Recent versions of most popular mail transport agents (MTA) started including anti-relay filters to help fight spam turned on by default. Most system administrators all over the world decided to allow relaying to their internal networks' computers, while denying it to every external computer.
When using a wrapper, every connection appears as if it came from the host where it is located. Of course, this feature of the MTAs is no longer useful, and it should be reimplemented at the wrapper. Fortunately, as everything is already arranged by stages (see section 3.5.2 for explanation, section A.3 for the code), adding this proved extremely easy.
The world's most popular MTA is sendmail, which is, at the time of this writing, at its revision number 8.11.1, handles access lists similar to the following example:
localhost.localdomain RELAY localhost RELAY 127.0.0.1 RELAY mynetwork.net RELAY 192.168.1 RELAY 172.16.50.30 REJECT 10.3 REJECT spammer@hotmail.com REJECT advertisement.net REJECT
This file is usually located at /etc/mail/access, and must be compiled into a DBM hash called access.db in the same directory to be used. The file is Tab-separated; the first column holds the patterns and the second one holds the action associated to it.

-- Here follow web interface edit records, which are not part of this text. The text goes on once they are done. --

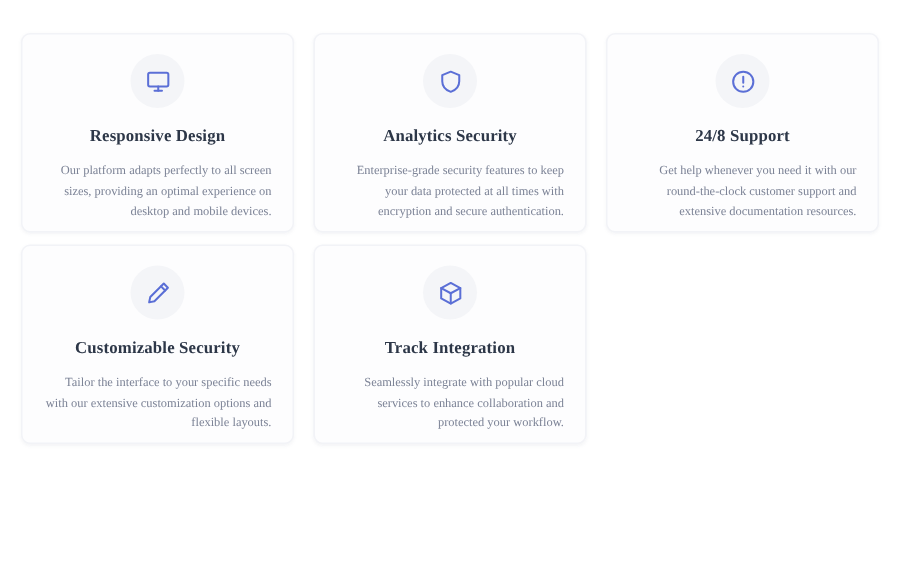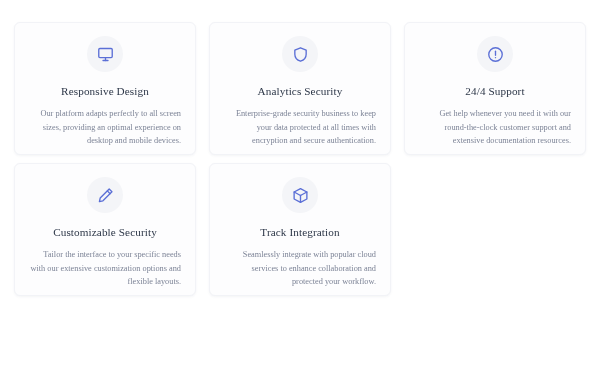"Responsive Design" .card-title { font-weight: normal -> bold }
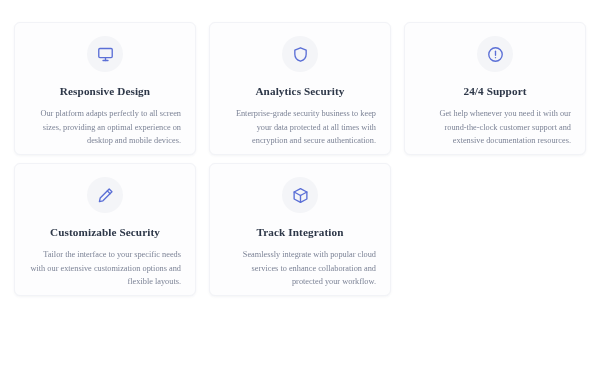"24/4 Support" h3.card-title { text: 24/4 -> 24/8 }
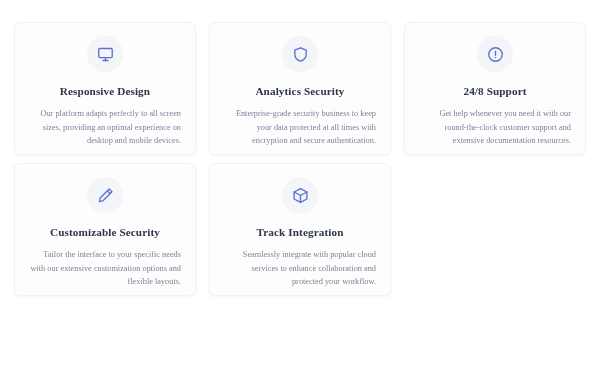"Enterprise-grade security business to" p.card-desc { text: business -> features }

In this example, relaying is allowed to the localhost (lines 1, 2 and 3) and to the local network -- every host belonging to the mynetwork.net domain (line 4) or with an IP address belonging to the 192.168.1 network (192.168.1.0 through 192.168.1.255, line 5).
On the other hand, input coming from the specific host 172.16.50.30 (line 6), or from any host belonging to the 10.3 network (10.3.0.0 through 10.3.255.255, line 7), to the specific mail address spammer@hotmail.com (line 8) and to the whole advertisement.net domain (line 9).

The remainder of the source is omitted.